As I expected, this latest book by Cormac McCarthy, (rip) written in 2022, did not disappoint me at all. It was published posthumously in Italy in the fall of this year, following the previous “The Passenger,” of which it seems to be part of a duology. It's not a book for everyone (paraphrasing a very beautiful title of his from which the Coen brothers also made an equally beautiful film, but that's another story, as you know...), and perhaps it wasn't even for me. However, since the author has always fascinated me both with his stories and especially with the way he tells them, I grabbed it like all the others he's written and read it in one go over three afternoons.

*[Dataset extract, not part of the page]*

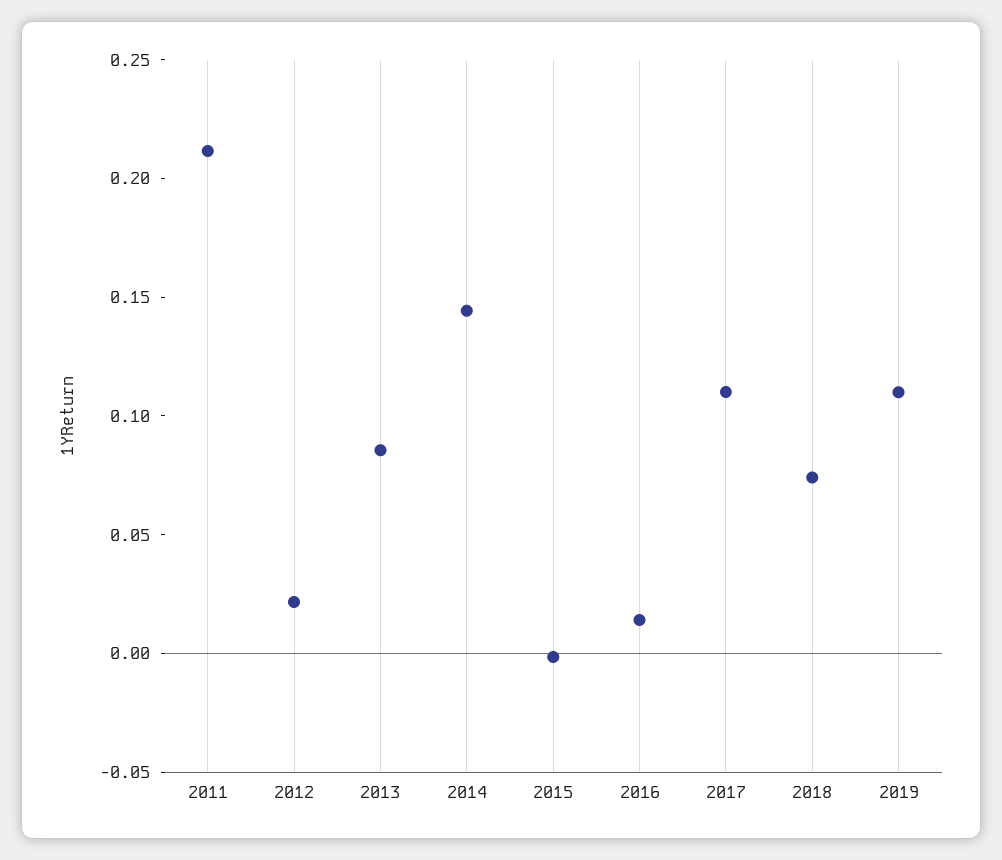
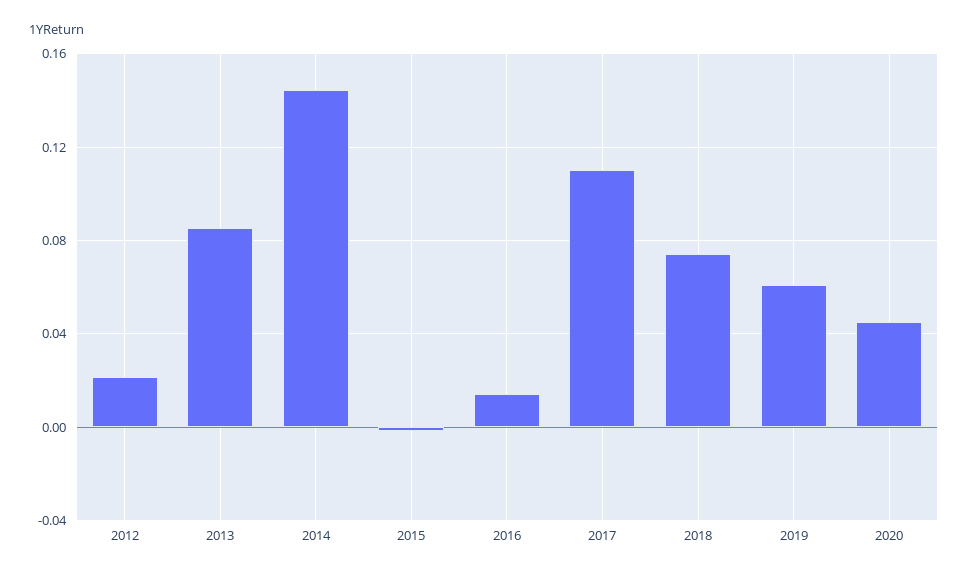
2011: 0.21 -> none
2019: 0.11 -> 0.06
2020: none -> 0.045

Inside there's everything, from mathematics to physics, through philosophy, without neglecting psychology and psychiatry. There’s God and there’s the devil, there’s the fear of death and the desire to commit suicide, there’s the thirst for life and the thirst for love, there are Jews, there are race car drivers, there’s a violin, one of the most expensive and ancient auctioned, an “Amati” from many centuries ago, bought by a twenty-year-old a looooong time before eventually ending up by her choice in a psychiatric hospital, there’s her father, a colleague of the physicist Julius Robert Oppenheimer, who leaves the family to go die in Mexico. There’s a good therapist who intends to help that girl, and he does so with the only possible tool, not drugs but words, there’s a brother in a coma, there’s a desire for an incestuous relationship with Bobby Western at all costs to the point of planning a marriage. There’s something more and elusive that only Mc can describe, all set in the States of '72, and nothing, or rather, the only thing I copied this time was the name of the physicist who worked on the infamous and inevitable (given the race there was to achieve it) “atomic bomb.”

The novel is quite claustrophobic and takes place in a small room inside a clinic for patients with mental disorders, the “Stella Maris” precisely, but through the memories of Alicia Western, oceans and continents are crossed, sometimes breathing the atmosphere of those years and even of the past both in America and in Europe etc. etc.

Answers are not found, and as is also said within the novel, what matters are the questions one asks, clearly, everyone has their measure, and no one is better than another, not even the “mad”, if not perhaps, ahem, the mathematicians...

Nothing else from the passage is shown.